** YOUR TASK **
In the entries below, which lines run from the one with "top: 3px ->" through the one with "your wallet to"? Repeat exactly those, both included, and no pictures.

** MATERIAL FOR THIS EXERCISE **
_ _ _

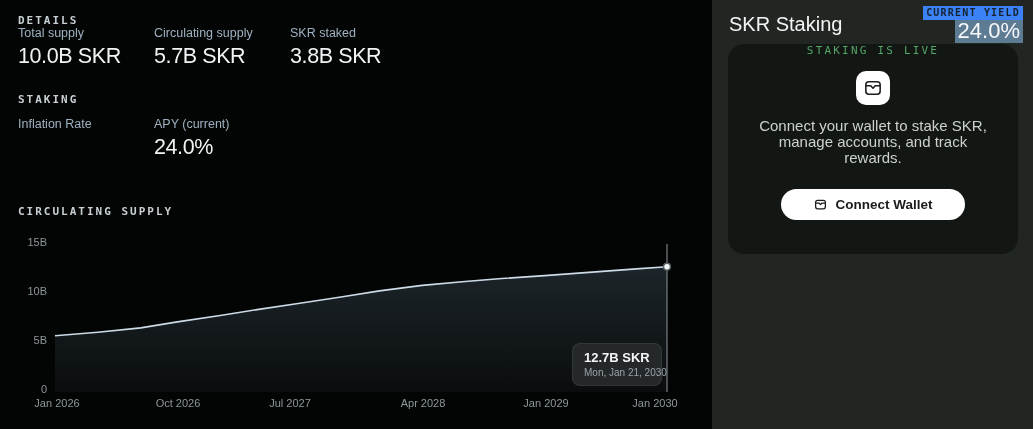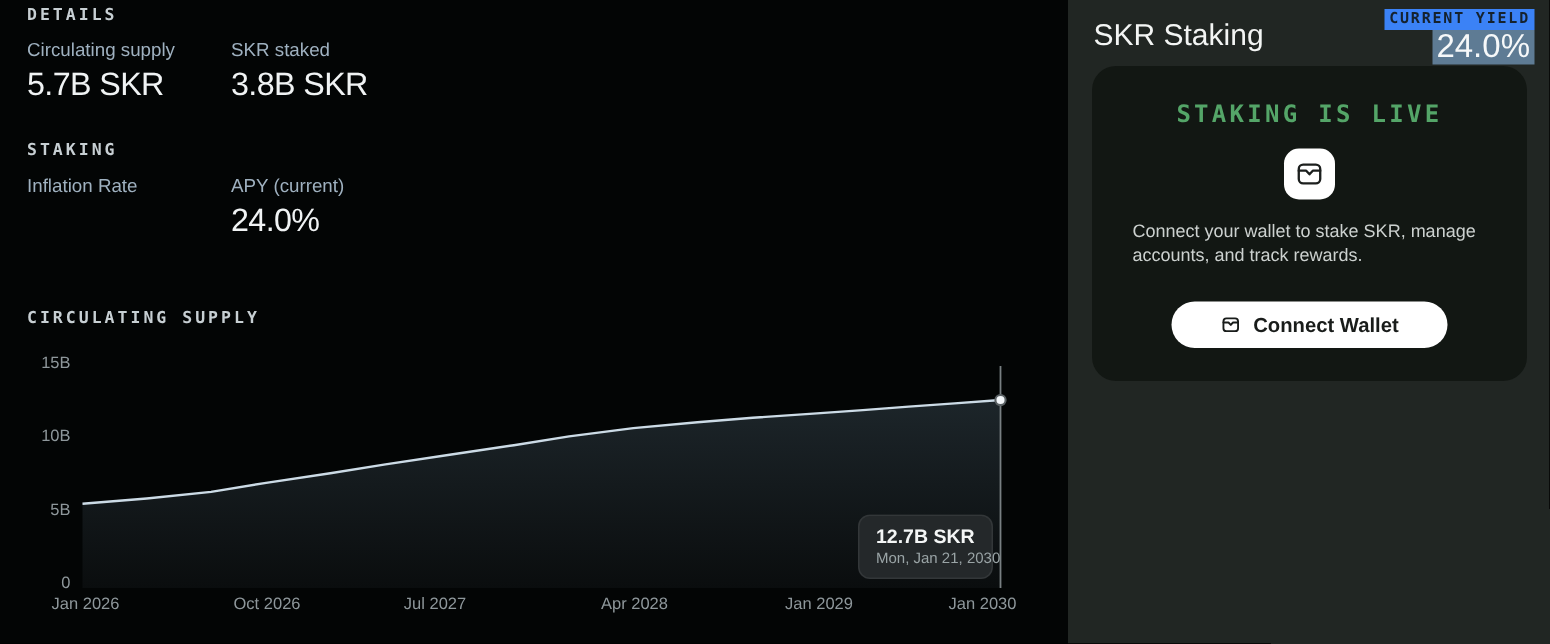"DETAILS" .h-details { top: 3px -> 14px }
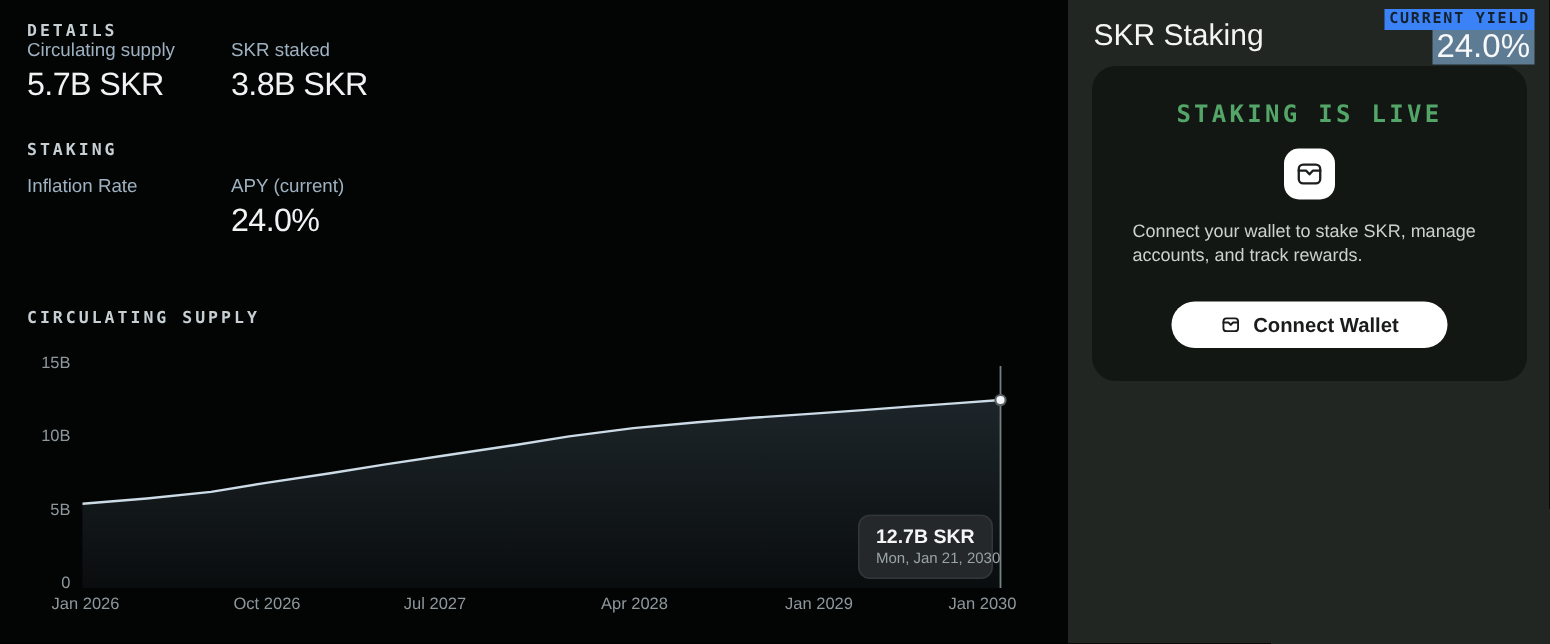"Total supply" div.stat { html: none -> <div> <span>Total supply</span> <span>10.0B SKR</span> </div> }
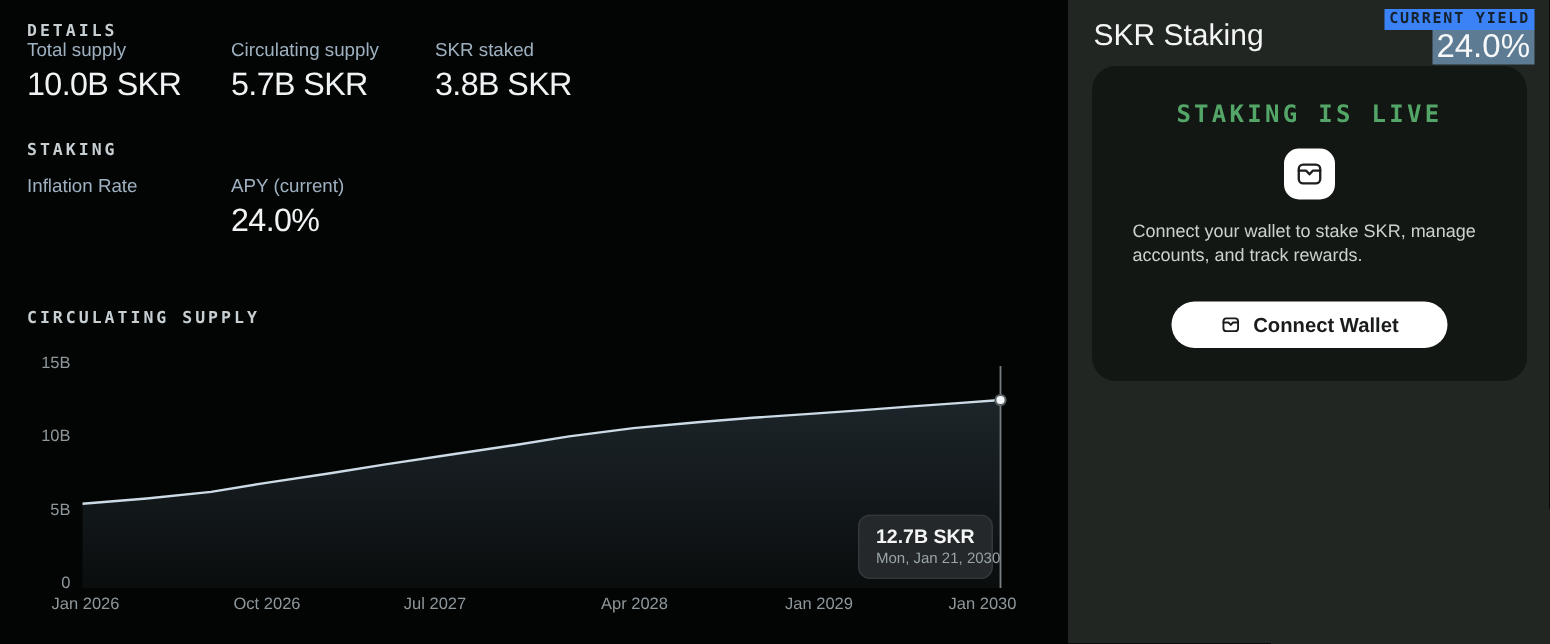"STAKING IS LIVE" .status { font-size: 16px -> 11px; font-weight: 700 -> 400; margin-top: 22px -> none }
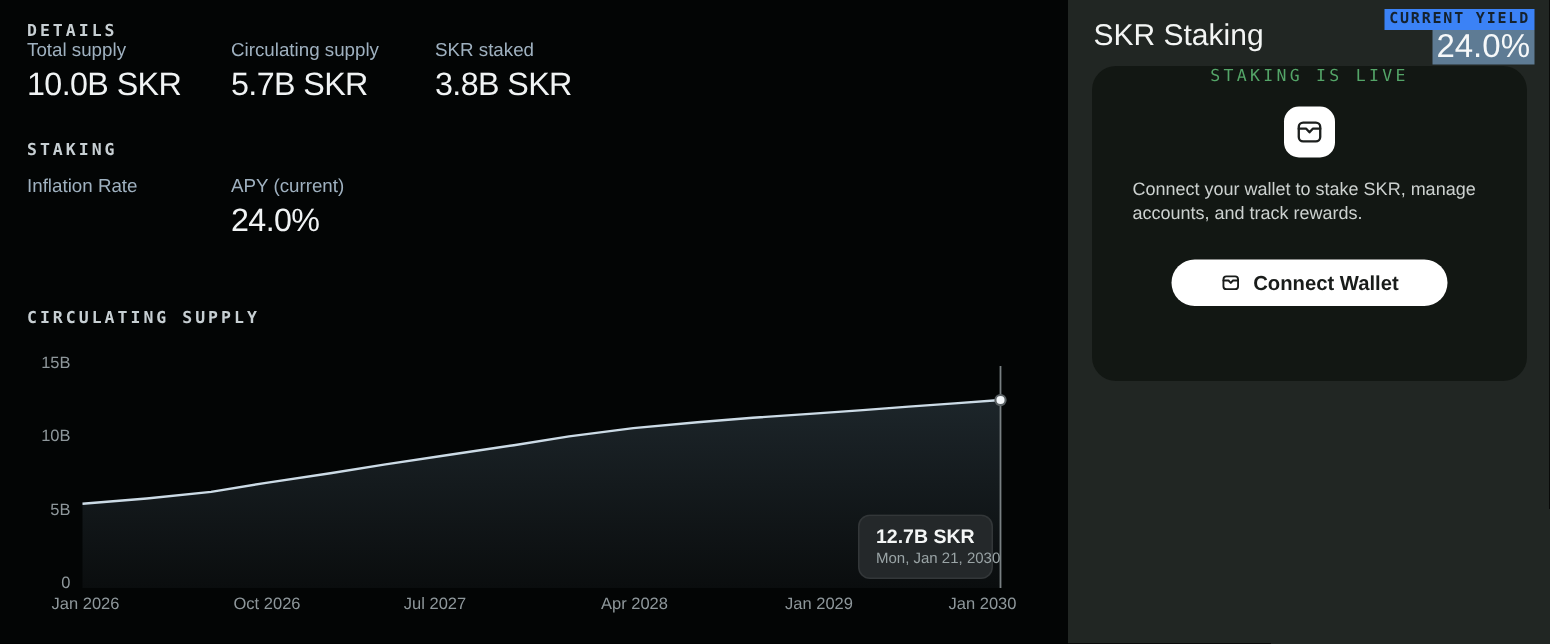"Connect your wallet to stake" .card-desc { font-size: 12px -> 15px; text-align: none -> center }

_ _ _

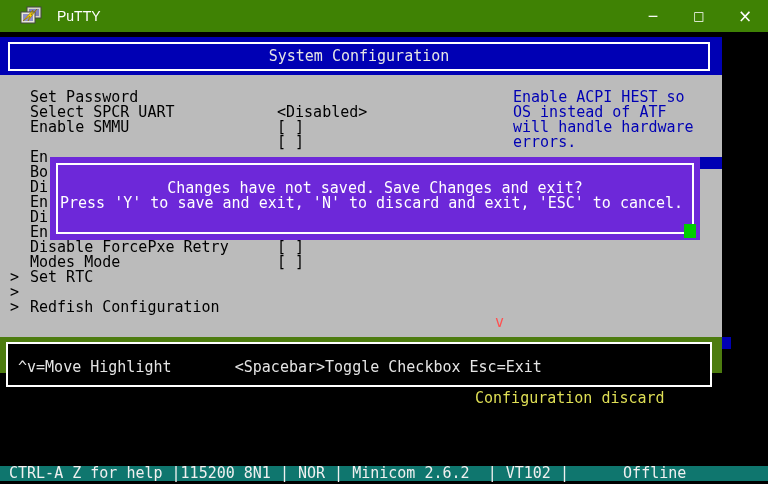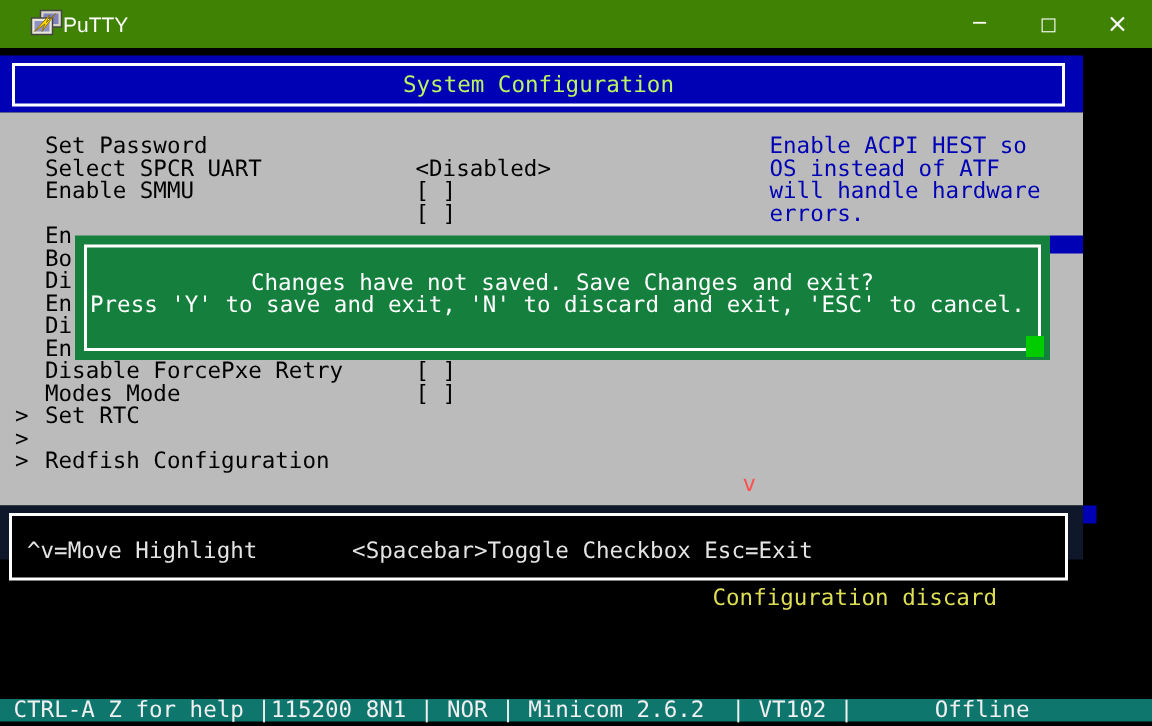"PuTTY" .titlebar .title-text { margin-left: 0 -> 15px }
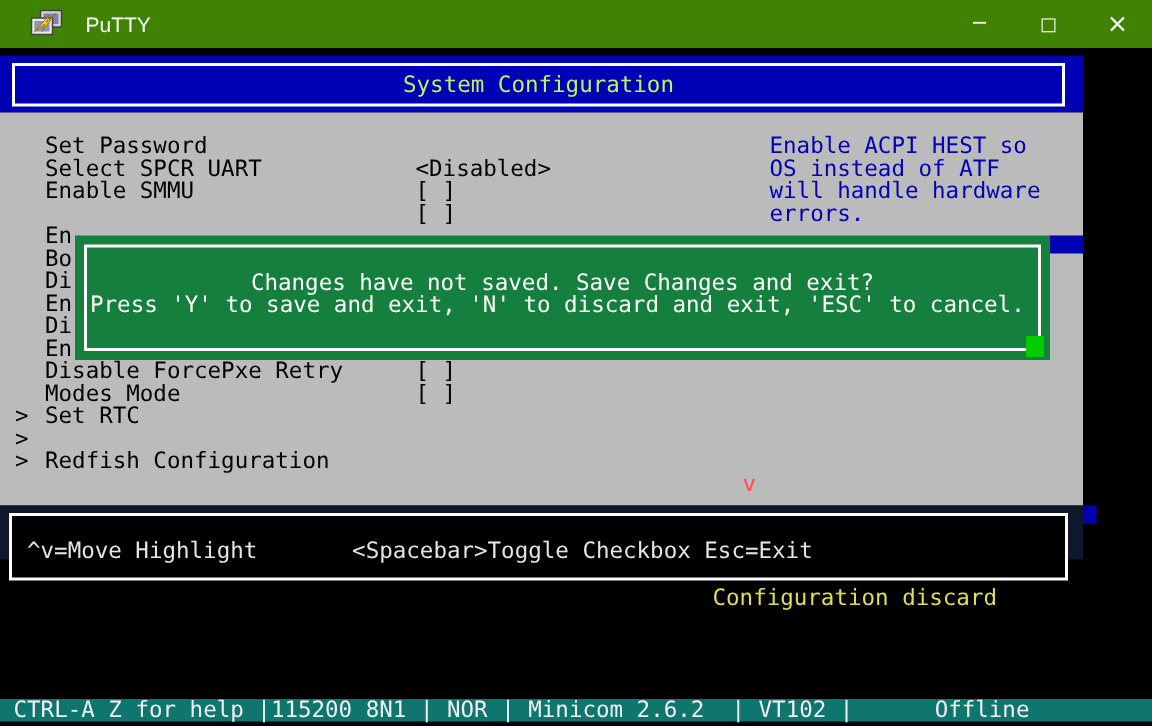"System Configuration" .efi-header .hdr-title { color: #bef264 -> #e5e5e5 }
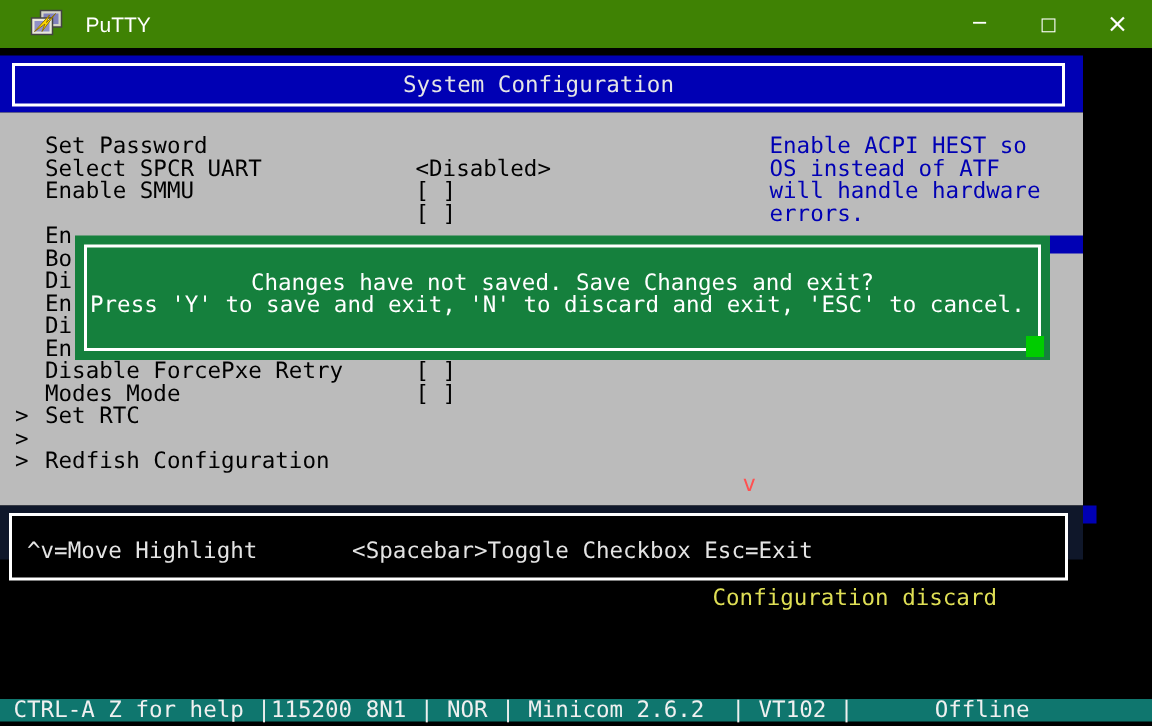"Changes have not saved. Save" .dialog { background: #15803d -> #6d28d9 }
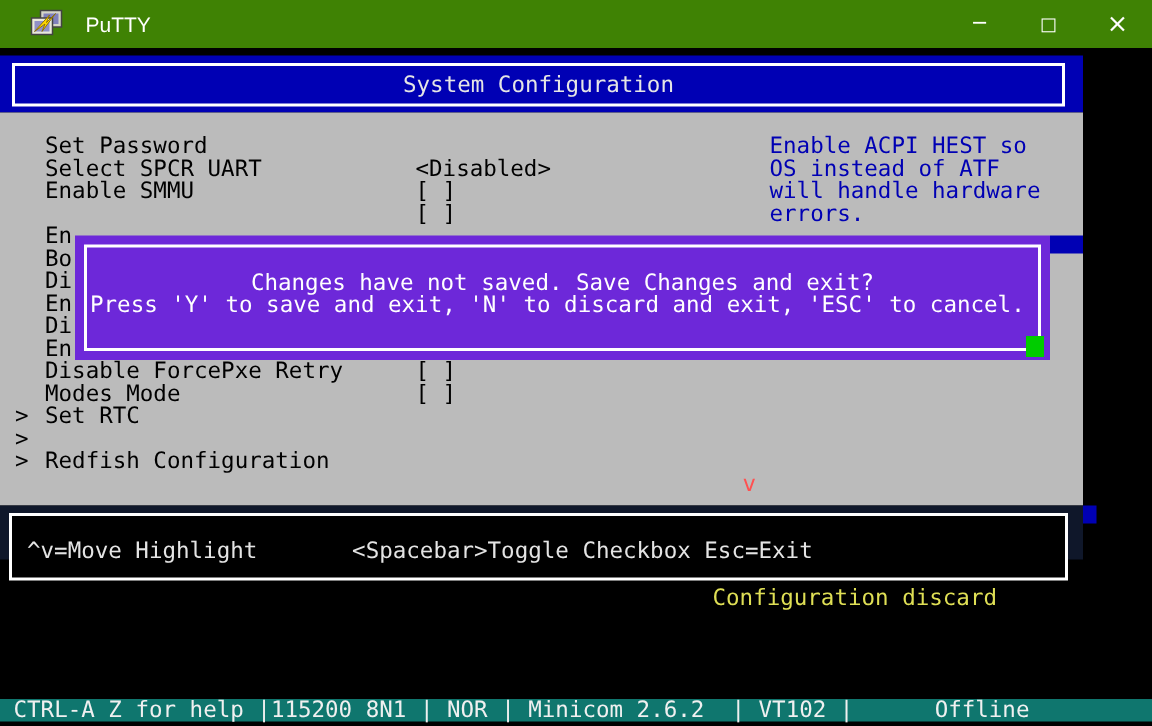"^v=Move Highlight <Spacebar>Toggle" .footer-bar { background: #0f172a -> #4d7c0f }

_ _ _

** ANSWER FOR THIS EXERCISE **
"DETAILS" .h-details { top: 3px -> 14px }
"Total supply" div.stat { html: none -> <div> <span>Total supply</span> <span>10.0B SKR</span> </div> }
"STAKING IS LIVE" .status { font-size: 16px -> 11px; font-weight: 700 -> 400; margin-top: 22px -> none }
"Connect your wallet to stake" .card-desc { font-size: 12px -> 15px; text-align: none -> center }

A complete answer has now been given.